Migrants becoming mathematics teachers : personal resources and professional capitals

Benson, Alan January 2017 (has links)
This study traces the professional learning of student teachers who have lived and studied outside the UK, and successfully applied to follow a Post Graduate Certificate in Education (PGCE) course in London to become teachers of mathematics in English schools. It draws upon Bourdieu’s theory of habitus and field to discuss how these student teachers adapt their capitals, as described in migration studies by Erel (2010) and Nowicka (2015) and how, during initial teacher training (ITT), they develop professional capitals for the teaching of mathematics (Nolan, 2012). Recent migration flows have led to a growth of diversity, as measured by countries of origin, in London and other cities around the world, resulting in what Vertovec (2006) has called superdiversity. Through a series of semi-structured interviews with 16 PGCE student teachers hailing from 13 different countries, this study explores the implications of superdiversity for the practices of training teachers.
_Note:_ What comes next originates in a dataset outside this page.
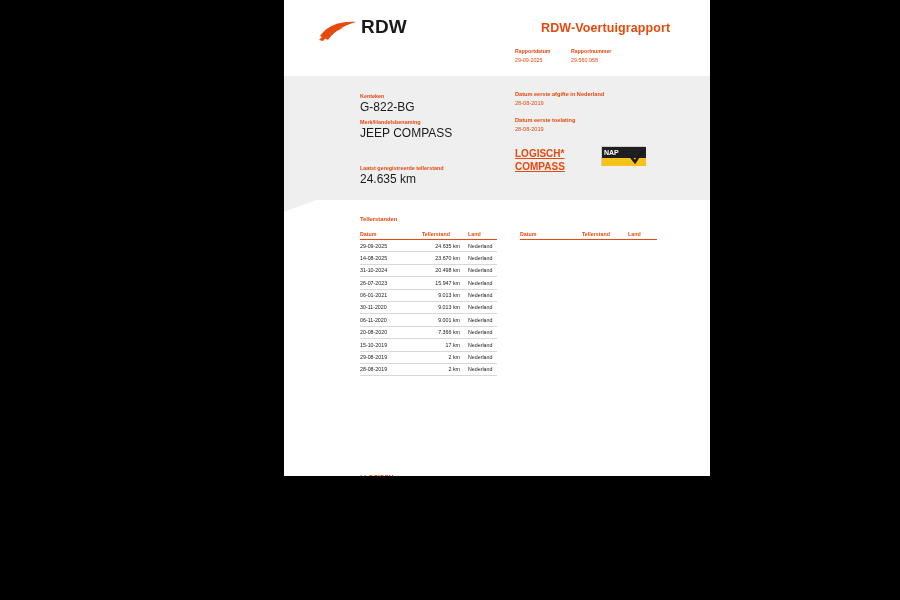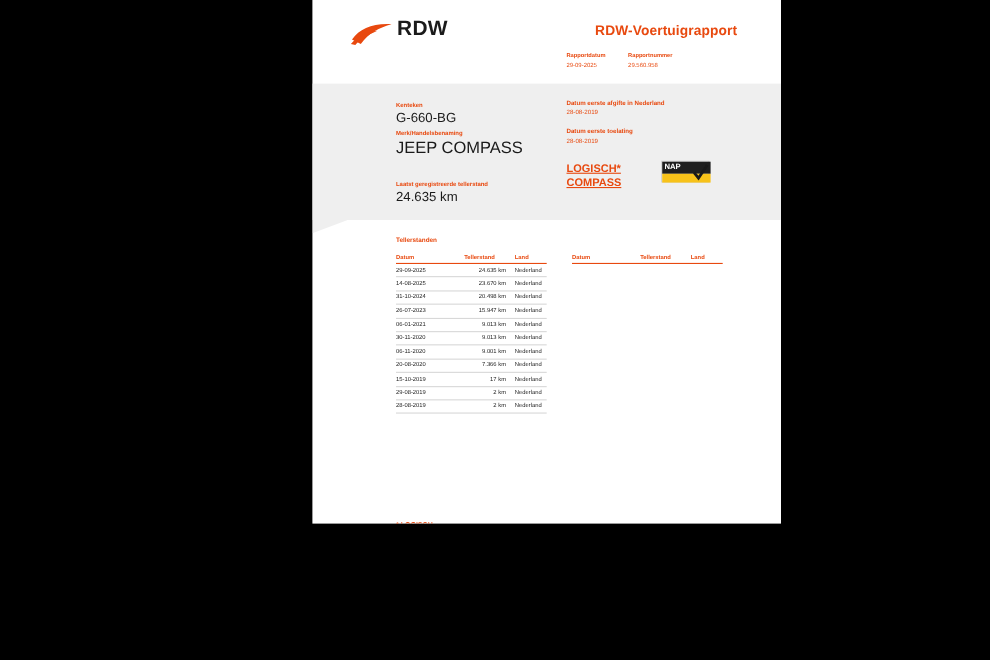"G-660-BG" div.kenteken-value { text: G-660-BG -> G-822-BG }
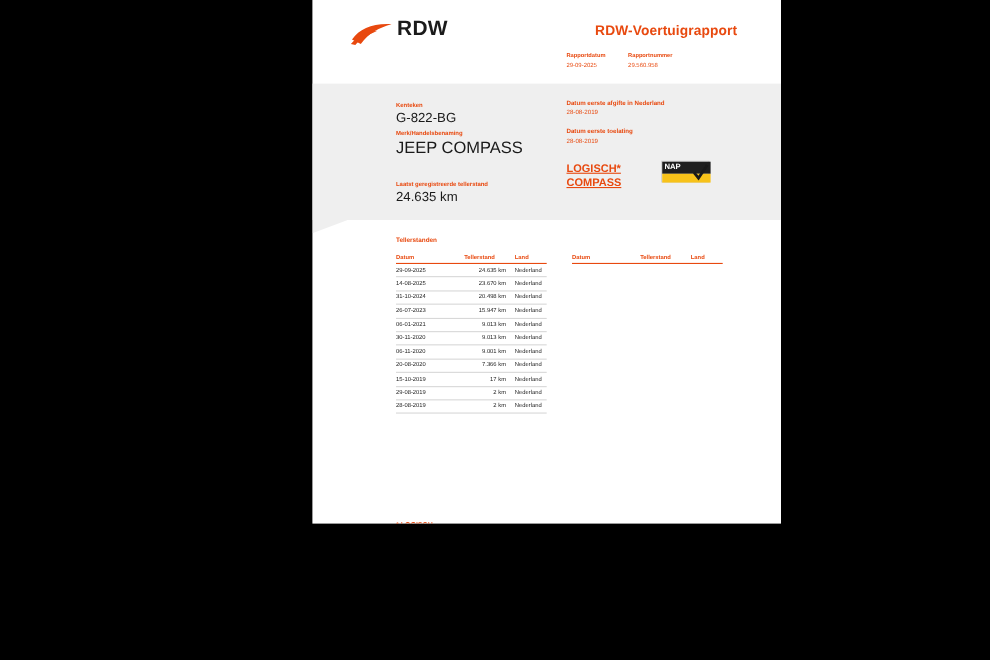"JEEP COMPASS" .merk-value { font-size: 15px -> 12px }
The focus of the research is on the complications of ‘bring[ing] off’ (MacLure, 2003:55) the embodied performance of becoming a teacher, and on how student teachers develop ‘enough’ (Blommaert and Varis, 2011:5) professional capital to pass the course. This leads to a reassessment of the category ‘highly skilled migrant’, which is used to define those who have academic qualifications for teaching from outside the UK. The study uses instead the term ‘highly qualified migrant’, to argue that a mathematical degree needs to be complemented by knowledge of the national mathematics curriculum, national pedagogies and local communicative resources. It shows how London can become an ‘escalator region’ (Fielding, 1992:1), as the student teachers achieve a working life that matches their academic qualifications, and also their own aspirations and those of their families, in the UK and elsewhere. In so doing, they become part of a teaching workforce that reflects the growing superdiversity of the region’s school pupils.